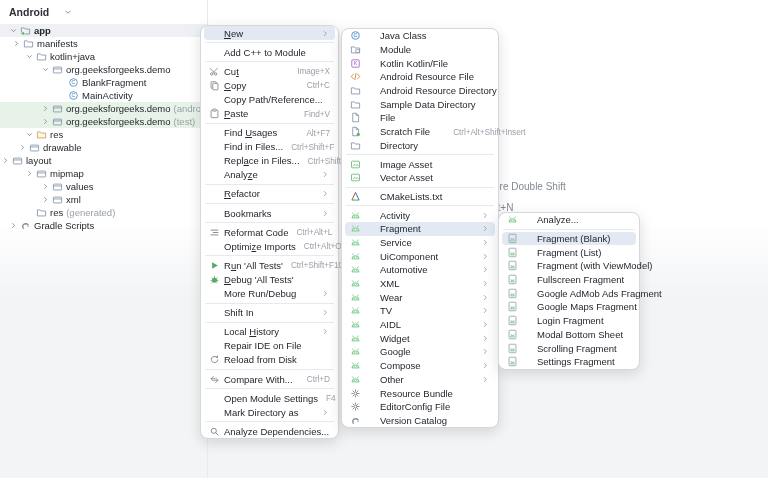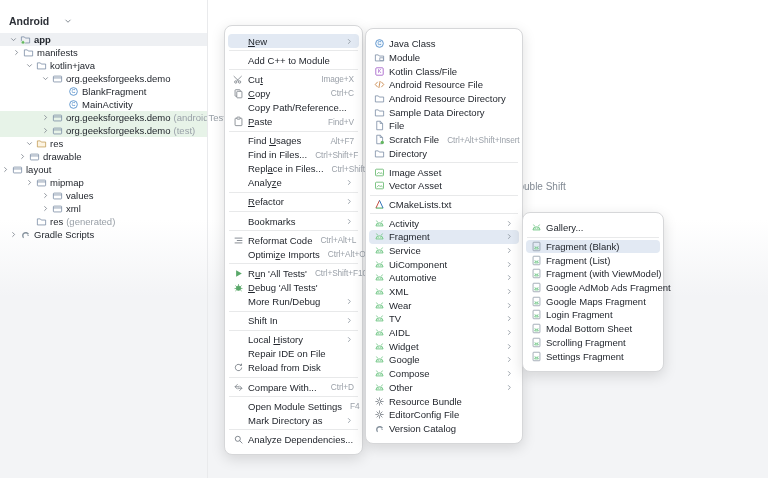"Android" .panel-header { margin-top: 9px -> none }
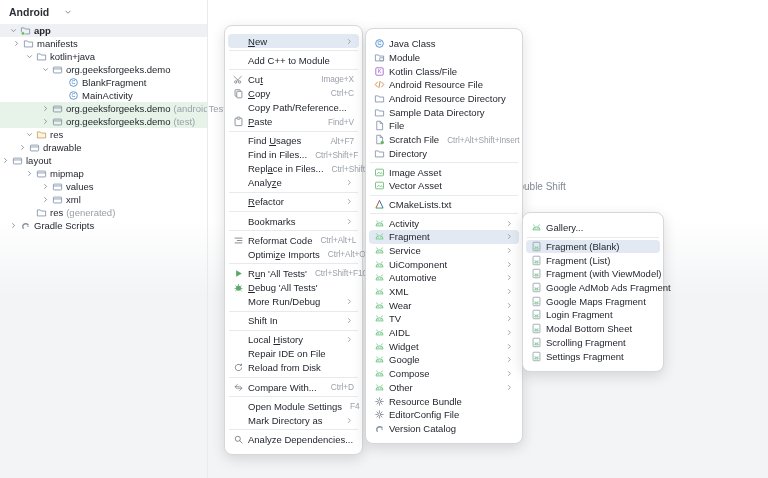"New" .menu { margin-left: 24px -> none; padding: 8px 0 -> 0 0 }
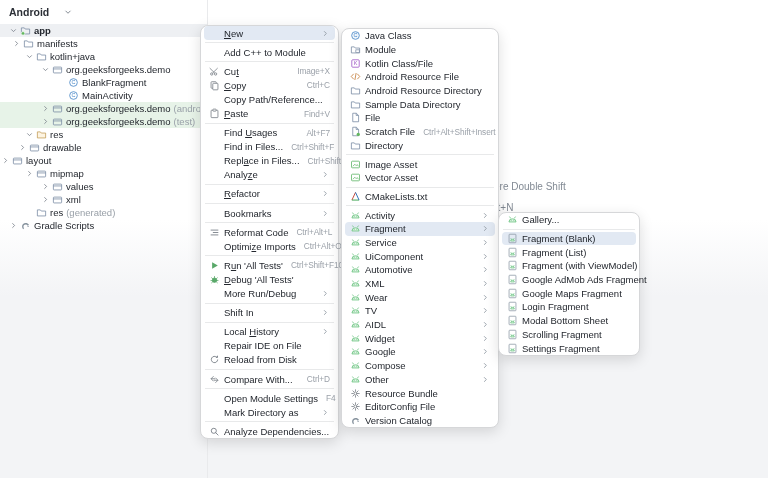"Java Class" #new-submenu .mi,#fragment-submenu .mi { gap: none -> 15px }
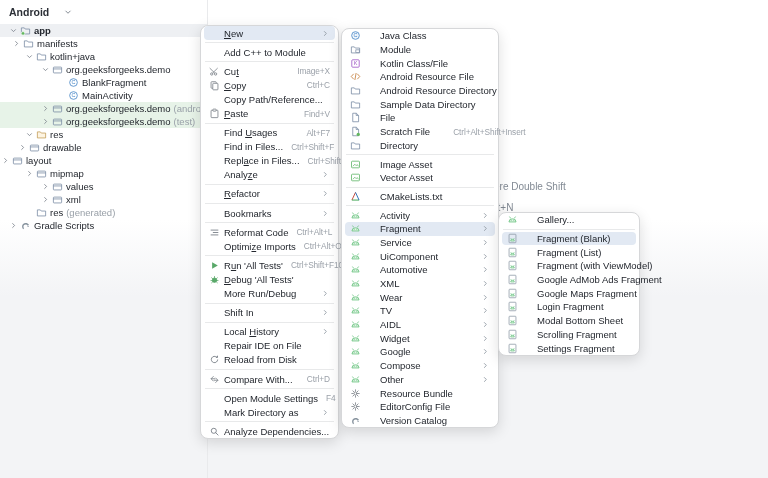"Kotlin Class/File" span.lbl { text: Class/File -> Kotlin/File }
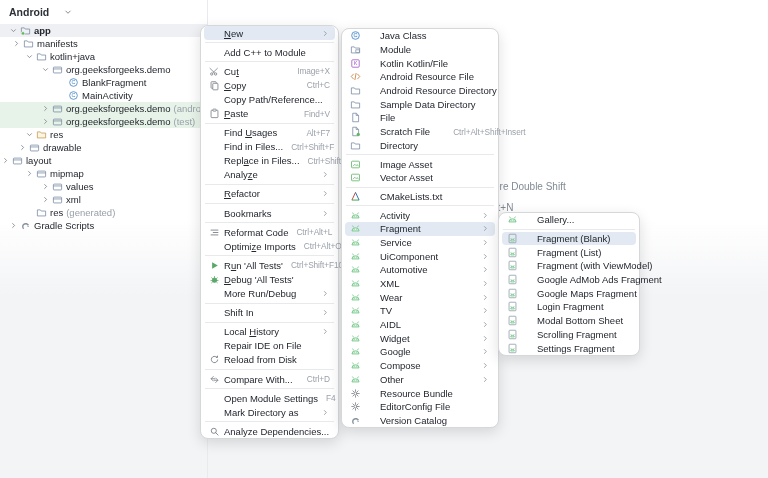"Gallery..." span.lbl { text: Gallery -> Analyze }
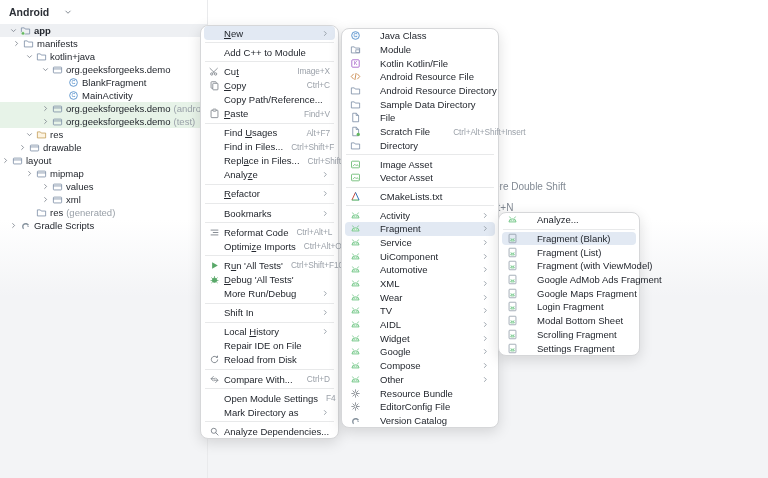"Fullscreen Fragment" div.mi { html: none -> <div> <span> <svg> <rect></rect> <path></path> <path></path> </svg> </span> <span>Fullscreen Fragment</span> </div> }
--------------------
▸ **WHAT NEEDS TO BE DONE**: A word-for-word copy of all the data, without pictures, is the expected output.

▸ **SOLUTION**:
"Android" .panel-header { margin-top: 9px -> none }
"New" .menu { margin-left: 24px -> none; padding: 8px 0 -> 0 0 }
"Java Class" #new-submenu .mi,#fragment-submenu .mi { gap: none -> 15px }
"Kotlin Class/File" span.lbl { text: Class/File -> Kotlin/File }
"Gallery..." span.lbl { text: Gallery -> Analyze }
"Fullscreen Fragment" div.mi { html: none -> <div> <span> <svg> <rect></rect> <path></path> <path></path> </svg> </span> <span>Fullscreen Fragment</span> </div> }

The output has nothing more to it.